Background: Dihydrofolate reductase is one of the important enzymes for thymidylate
and purine synthesis in micro-organisms. A large number of drugs have been designed to inhibit
microbial DHFR but over the period of time, some drugs have developed resistance and cross
reactivity towards the enzyme.
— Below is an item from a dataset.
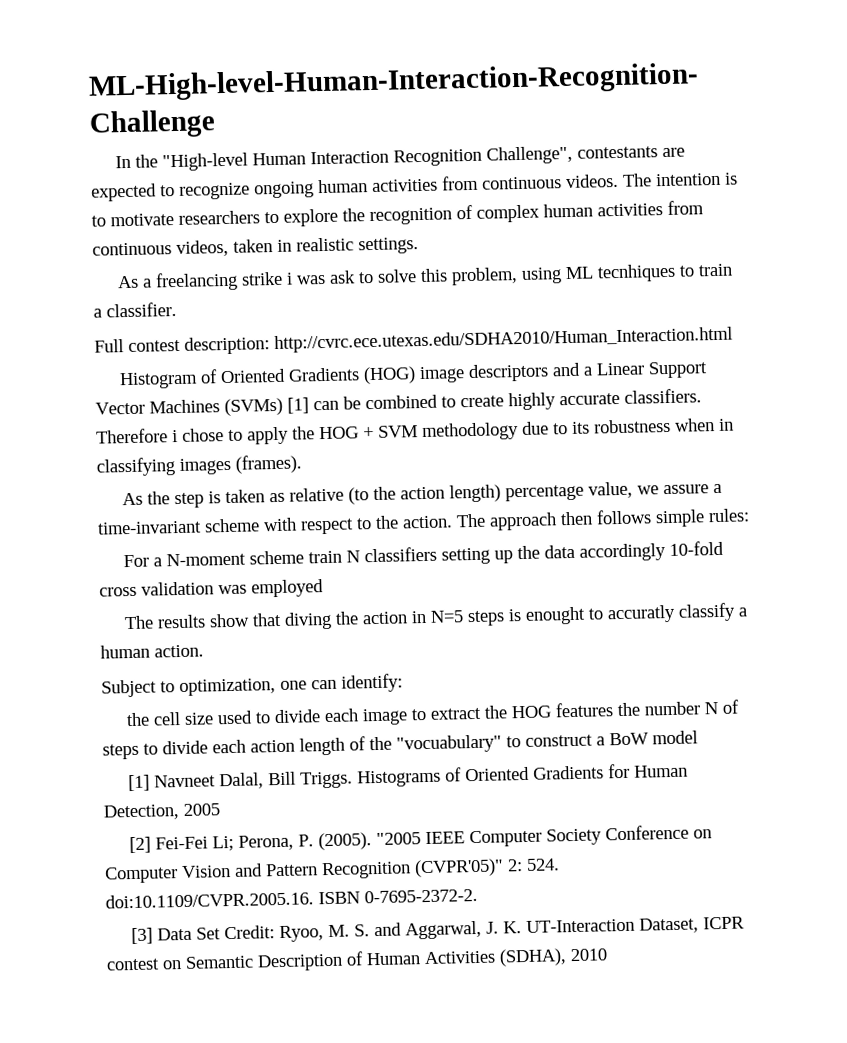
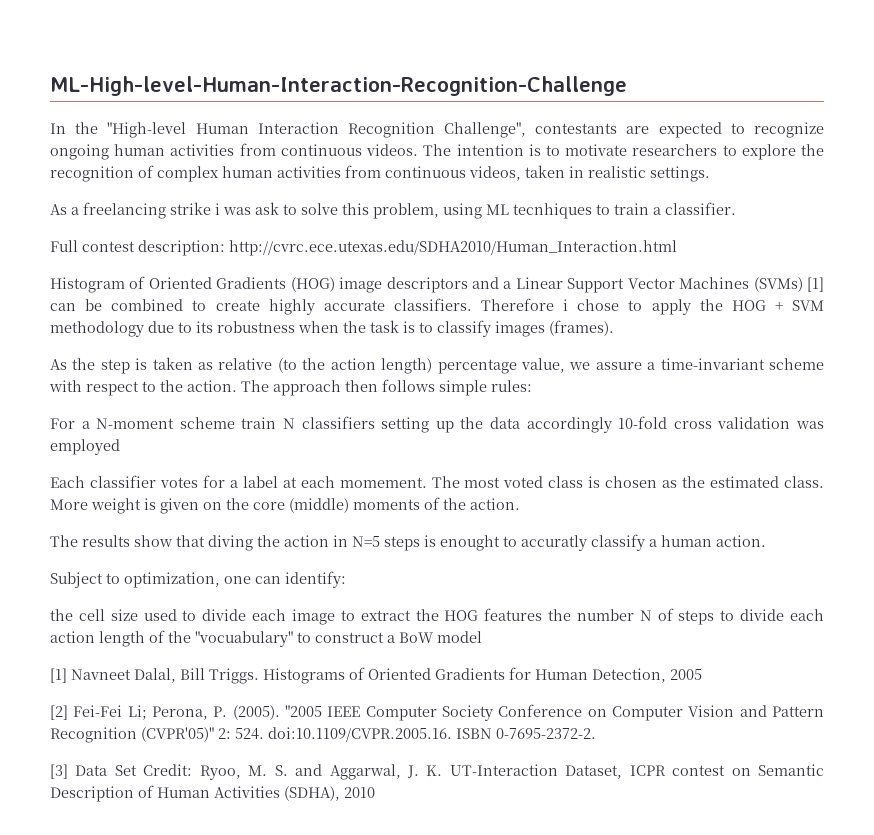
[718,418,734,431] [96,457,176,477] in classifying -> [343,320,491,337] the task is to classify
(324, 588) none -> [50,475,825,488] [50,497,520,514] // Each classifier votes for a label at each momement. The most voted class is chosen as the estimated class. More weight is given on the core (middle) moments of the action.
Over the past few decades, benzimidazoles, triazoles and their derivatives
have been grabbing the attention of the synthetic chemists for their wide gamut of antibacterial
and antifungal activities targeting microbial protein DHFR.
Objective: Our goal behind present investigation is to explore benzimidazoles class of drugs as microbial
DHFR inhibitors by studying ligand-receptor binding interactions, in vitro enzyme inhibition
assay and confirmation of anti-microbial activity against selected pathogenic microorganisms.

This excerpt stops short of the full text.